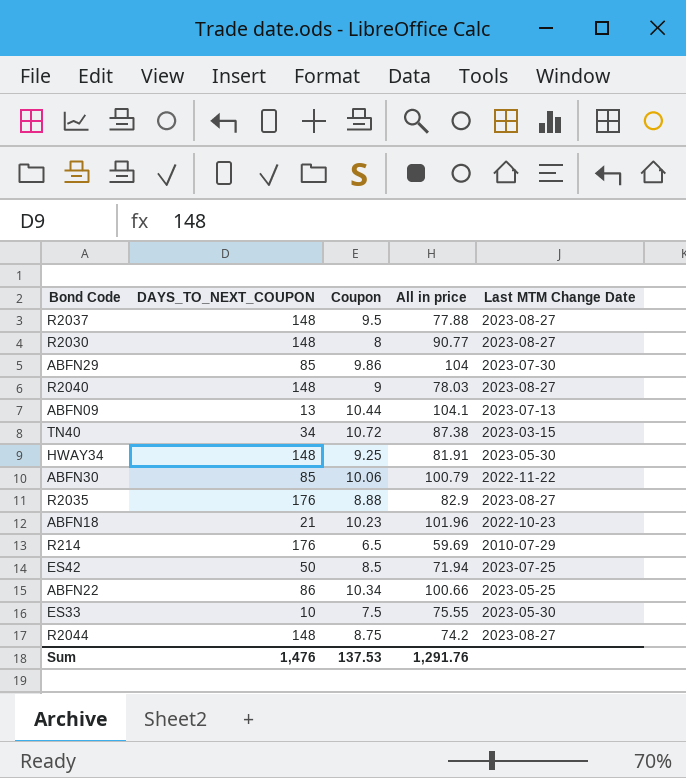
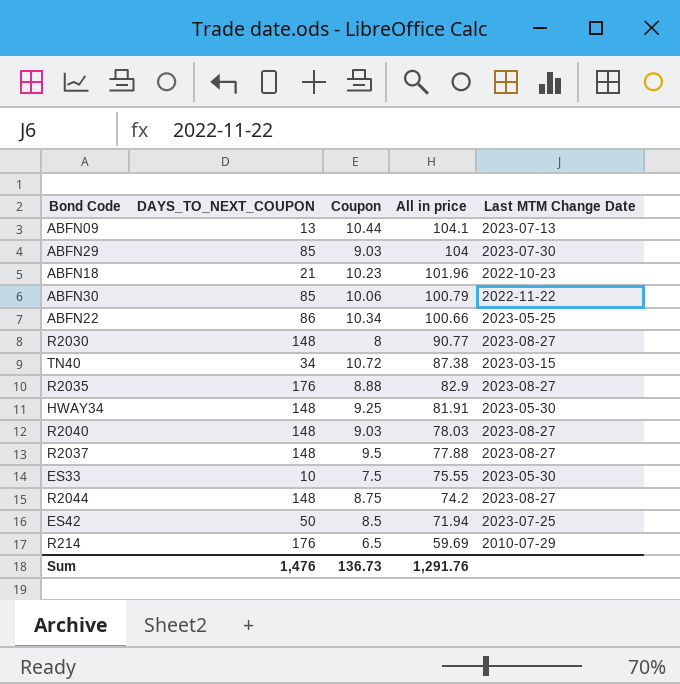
row order: none -> All in price descending
ABFN29 | Coupon: 9.86 -> 9.03
R2040 | Coupon: 9 -> 9.03
Sum | Coupon: 137.53 -> 136.73

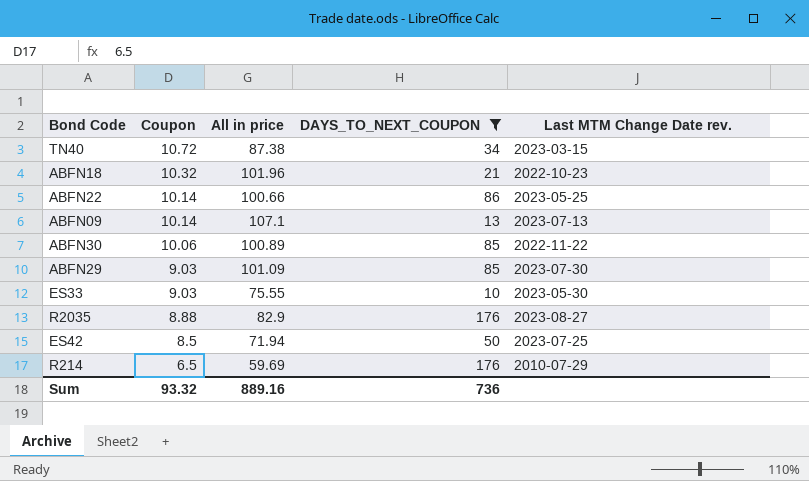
filter: none -> DAYS_TO_NEXT_COUPON != 148
row order: All in price descending -> Coupon descending
column DAYS_TO_NEXT_COUPON | position: 2 -> 4
column name: Last MTM Change Date -> Last MTM Change Date rev.
ABFN18 | Coupon: 10.23 -> 10.32
ABFN22 | Coupon: 10.34 -> 10.14
ABFN09 | Coupon: 10.44 -> 10.14
ABFN09 | All in price: 104.1 -> 107.1
ABFN30 | All in price: 100.79 -> 100.89
ABFN29 | All in price: 104 -> 101.09
ES33 | Coupon: 7.5 -> 9.03
Sum | Coupon: 136.73 -> 93.32
Sum | All in price: 1,291.76 -> 889.16
Sum | DAYS_TO_NEXT_COUPON: 1,476 -> 736

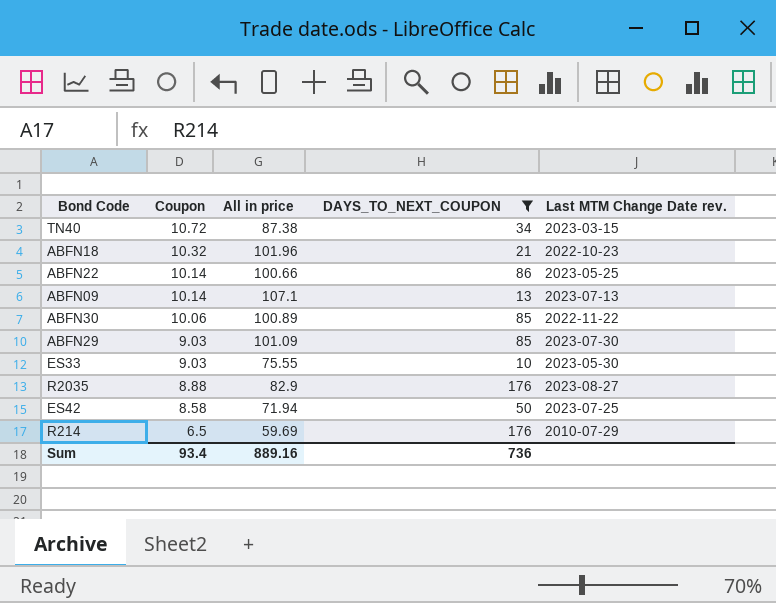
ES42 | Coupon: 8.5 -> 8.58
Sum | Coupon: 93.32 -> 93.4

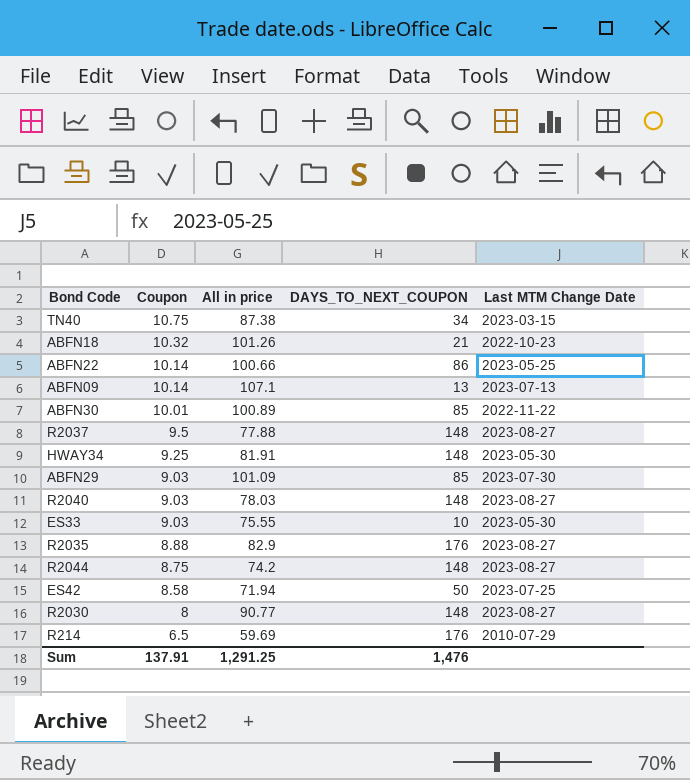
filter: DAYS_TO_NEXT_COUPON != 148 -> none
column name: Last MTM Change Date rev. -> Last MTM Change Date
TN40 | Coupon: 10.72 -> 10.75
ABFN18 | All in price: 101.96 -> 101.26
ABFN30 | Coupon: 10.06 -> 10.01
Sum | Coupon: 93.4 -> 137.91
Sum | All in price: 889.16 -> 1,291.25
Sum | DAYS_TO_NEXT_COUPON: 736 -> 1,476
************
*YOUR GOAL*
Using the records above, print exactly the lines between the ones containing "R2040 | Coupon: 9 -> 9.03" and "TN40 | Coupon: 10.72 -> 10.75", inclusive, and nothing else; no pictures.

*REPLY*
R2040 | Coupon: 9 -> 9.03
Sum | Coupon: 137.53 -> 136.73

filter: none -> DAYS_TO_NEXT_COUPON != 148
row order: All in price descending -> Coupon descending
column DAYS_TO_NEXT_COUPON | position: 2 -> 4
column name: Last MTM Change Date -> Last MTM Change Date rev.
ABFN18 | Coupon: 10.23 -> 10.32
ABFN22 | Coupon: 10.34 -> 10.14
ABFN09 | Coupon: 10.44 -> 10.14
ABFN09 | All in price: 104.1 -> 107.1
ABFN30 | All in price: 100.79 -> 100.89
ABFN29 | All in price: 104 -> 101.09
ES33 | Coupon: 7.5 -> 9.03
Sum | Coupon: 136.73 -> 93.32
Sum | All in price: 1,291.76 -> 889.16
Sum | DAYS_TO_NEXT_COUPON: 1,476 -> 736

ES42 | Coupon: 8.5 -> 8.58
Sum | Coupon: 93.32 -> 93.4

filter: DAYS_TO_NEXT_COUPON != 148 -> none
column name: Last MTM Change Date rev. -> Last MTM Change Date
TN40 | Coupon: 10.72 -> 10.75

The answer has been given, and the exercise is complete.